26 February 2012

Back to Basics

I've been waiting for months for something to inspire me to write, which admittedly is a bad strategy because if you're waiting for inspiration, chances are it will never come. Thankfully I was rewarded this week in hospital when someone said something that set my mind on fire. I was talking to one of the nurses on the ward about how my school organizes the progression of our skill development. The semester I'm currently in is traditionally described as being extremely skill-heavy. We learn a large number of technical nursing skills such as injections, sterile wound dressings, managing IV medications, removing sutures and staples, and removing all kinds of exciting tubes and drains from various body parts. The nurse I was talking to gave me a knowing look and leaned in close. 
 
"Must be nice to get away from those bed baths."

 
Oh, the dreaded bed bath. They were one of the first things we learned upon starting nursing school, and as our first clinical placement was on an acute medical ward for geriatric patients, we got more than enough practice giving them. Now, being on a surgical ward, our patients are typically younger and much more independent with their basic needs. Assisting with hygiene is still required of us, but full bed baths are a less common occurrence. I've written about bed baths before and I'm starting to realize that they have a special place in my heart. When I hear someone talking about them disparagingly, I have an overwhelming urge to rush to their defense. They are the underdog, an often-looked-down-upon skill that has been mocked and sexualized by popular culture. But as defensive as I get about it, I understand why they have developed a bad reputation in the hospital: they take time, they can be quite physically challenging if you have a patient with limited mobility, and, of course, they often involve getting up-close and personal with unpleasant sights, smells, and sounds. As technical nursing skills go, they are the bottom of the barrel. How much training do you need to fill a basin with soap and water and wash a body? Anyone can do it.

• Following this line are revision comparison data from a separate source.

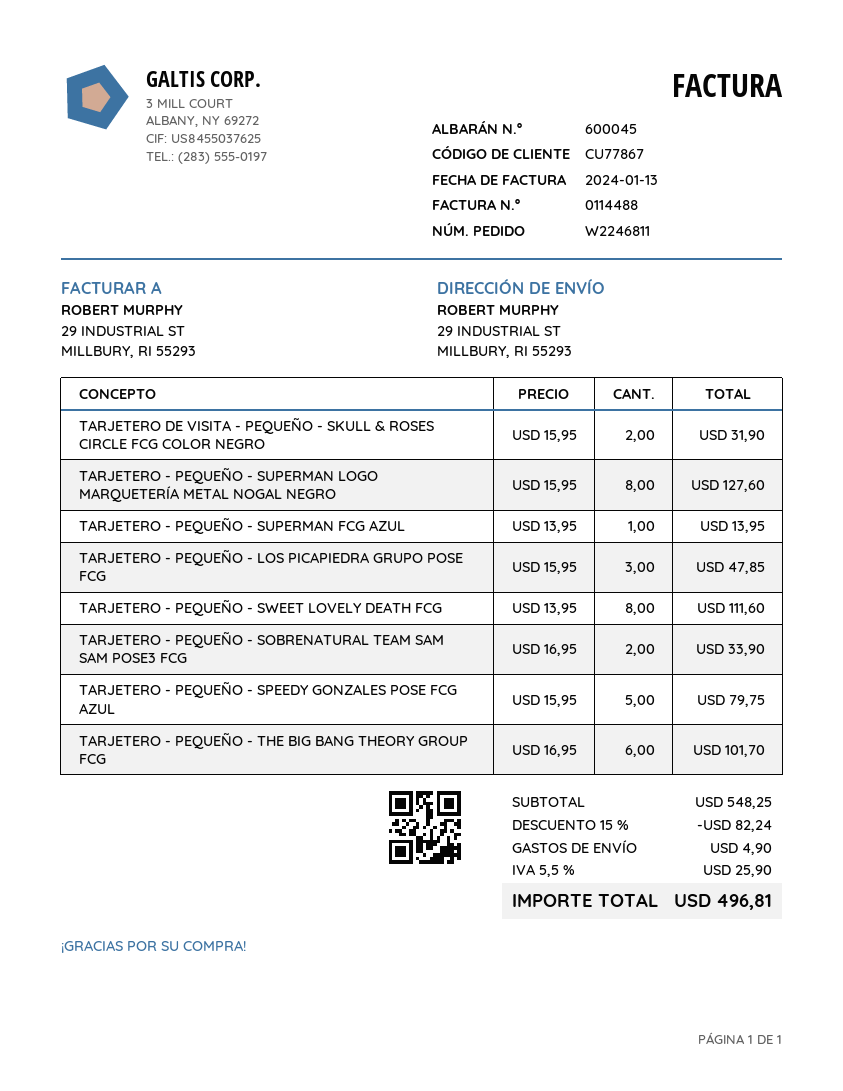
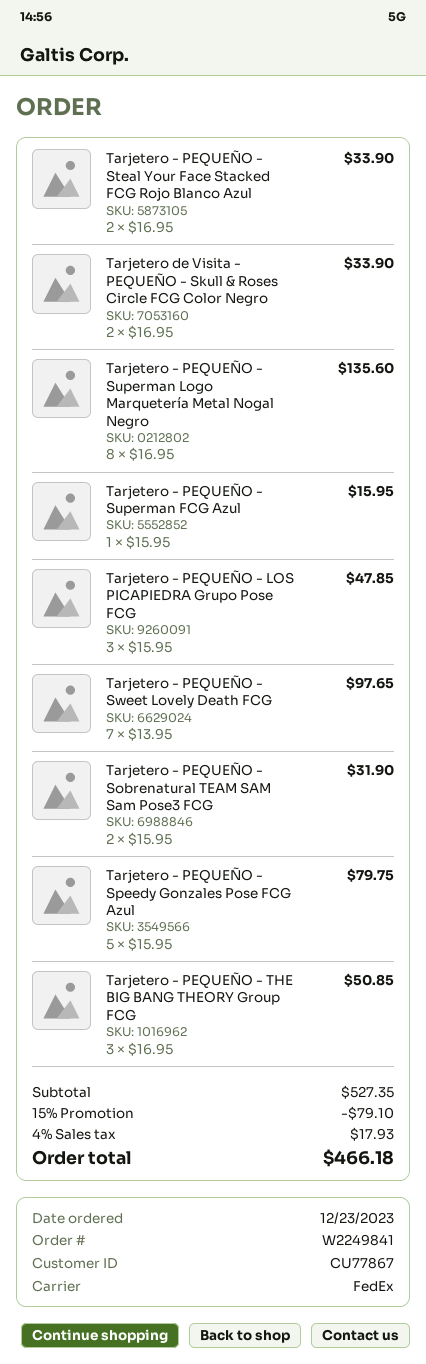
order number: W2246811 -> W2249841
TARJETERO DE VISITA - PEQUEÑO - SKULL & ROSES CIRCLE FCG COLOR NEGRO: 2 x 15.95 = 31.90 -> 2 x 16.95 = 33.90
TARJETERO - PEQUEÑO - SUPERMAN LOGO MARQUETERÍA METAL NOGAL NEGRO: 8 x 15.95 = 127.60 -> 8 x 16.95 = 135.60
TARJETERO - PEQUEÑO - SUPERMAN FCG AZUL: 1 x 13.95 = 13.95 -> 1 x 15.95 = 15.95
TARJETERO - PEQUEÑO - SWEET LOVELY DEATH FCG: 8 x 13.95 = 111.60 -> 7 x 13.95 = 97.65
TARJETERO - PEQUEÑO - SOBRENATURAL TEAM SAM SAM POSE3 FCG: 2 x 16.95 = 33.90 -> 2 x 15.95 = 31.90
TARJETERO - PEQUEÑO - THE BIG BANG THEORY GROUP FCG: 6 x 16.95 = 101.70 -> 3 x 16.95 = 50.85
Tarjetero - PEQUEÑO - Steal Your Face Stacked FCG Rojo Blanco Azul: none -> 2 x 16.95 = 33.90
subtotal: 548.25 -> 527.35
discount: 15% = 82.24 -> 15% = 79.10
shipping: 4.90 -> none
tax: 5.5% = 25.90 -> 4% = 17.93
total: 496.81 -> 466.18

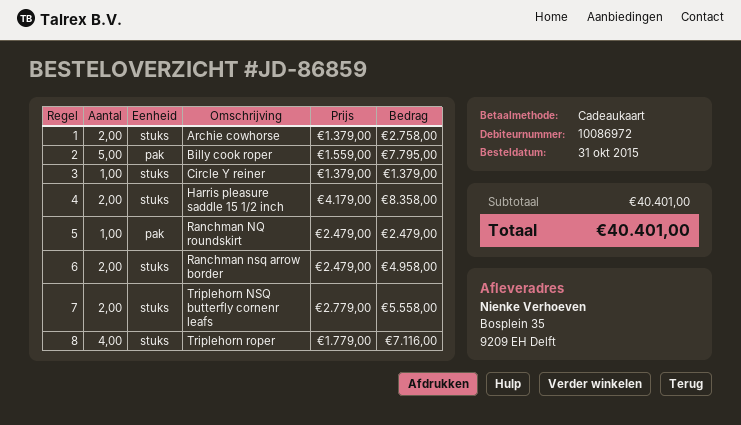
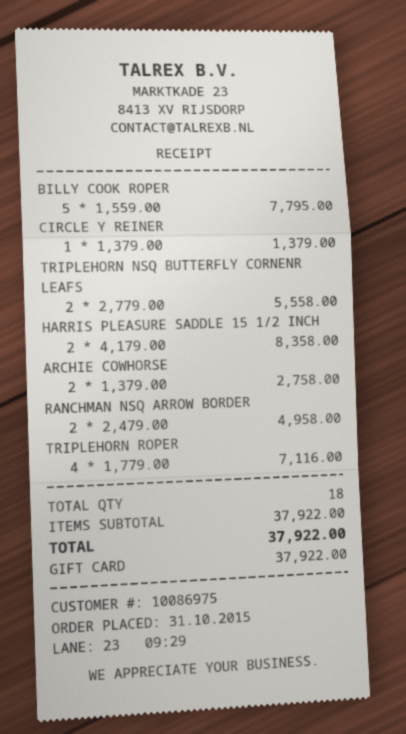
customer number: 10086972 -> 10086975
Ranchman NQ roundskirt: 1 x 2479.00 = 2479.00 -> none
subtotal: 40401.00 -> 37922.00
total: 40401.00 -> 37922.00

Giving bed baths and attending to other hygienic needs are the most basic of nursing skills. As student nurses, we are impatient to learn more advanced skills that will bring us closer to the image we have of ourselves doing important things like saving lives. But we quickly learn that most of the time, being a nurse (and especially a student nurse) isn't as glamorous and exciting as TV would have us believe - it's being sprayed with bodily fluids, it's figuring out the best way to roll an obese bedridden patient, it's wiping bums, it's measuring what goes into and comes out of your patients, it's celebrating the first bowel movement after surgery. It's messy, stressful, and downright disgusting at times. 

But along with the mess comes the best part: caring for another human being in their most vulnerable hours and providing the most basic needs for those who can't provide for themselves. What a privilege. 

Ask any nurse or nursing student why he or she pursued nursing and the answer will almost always be, "because I want to help people." As students, I think we fall into the trap of believing that the more skills we have, and the more advanced they are, the more we are helping others. And let's be honest - we want to do the cool stuff. We want to feel like the highly educated, highly trained nurses we are being groomed to become, and the advanced technical skills get us closer to that identity than do some of the basics. But the more we lose sight of the basics, the bare bones of nursing, the more we move away from the ultimate goal of helping others. I've seen nurses talk over patients about their weekend plans while they give bed baths or make gagging faces at each other as they clean up a particularly gruesome mess, and I've seen patients who are overcome with gratitude when someone offers them a toothbrush because nobody thought to do so for three days.

As I progress further into my nursing training, more and more skills are added to my arsenal. I'm grateful to have the opportunity to practice the ones that are more advanced and more interesting, but I never want to lose sight of the basics. Washing a body isn't difficult, neither is wiping a bottom or changing a diaper. The skill of it comes by figuring out a way to do so that preserves the dignity of the human being in the bed, and I would argue that that is a skill worth mastering.

1 comment:

  1. You are amazing. This is very inspirational, and I wish to never forget the skills I learned at the beginning, and to take time with my patients and ask them how I can help. Compassion is something that should never be lost!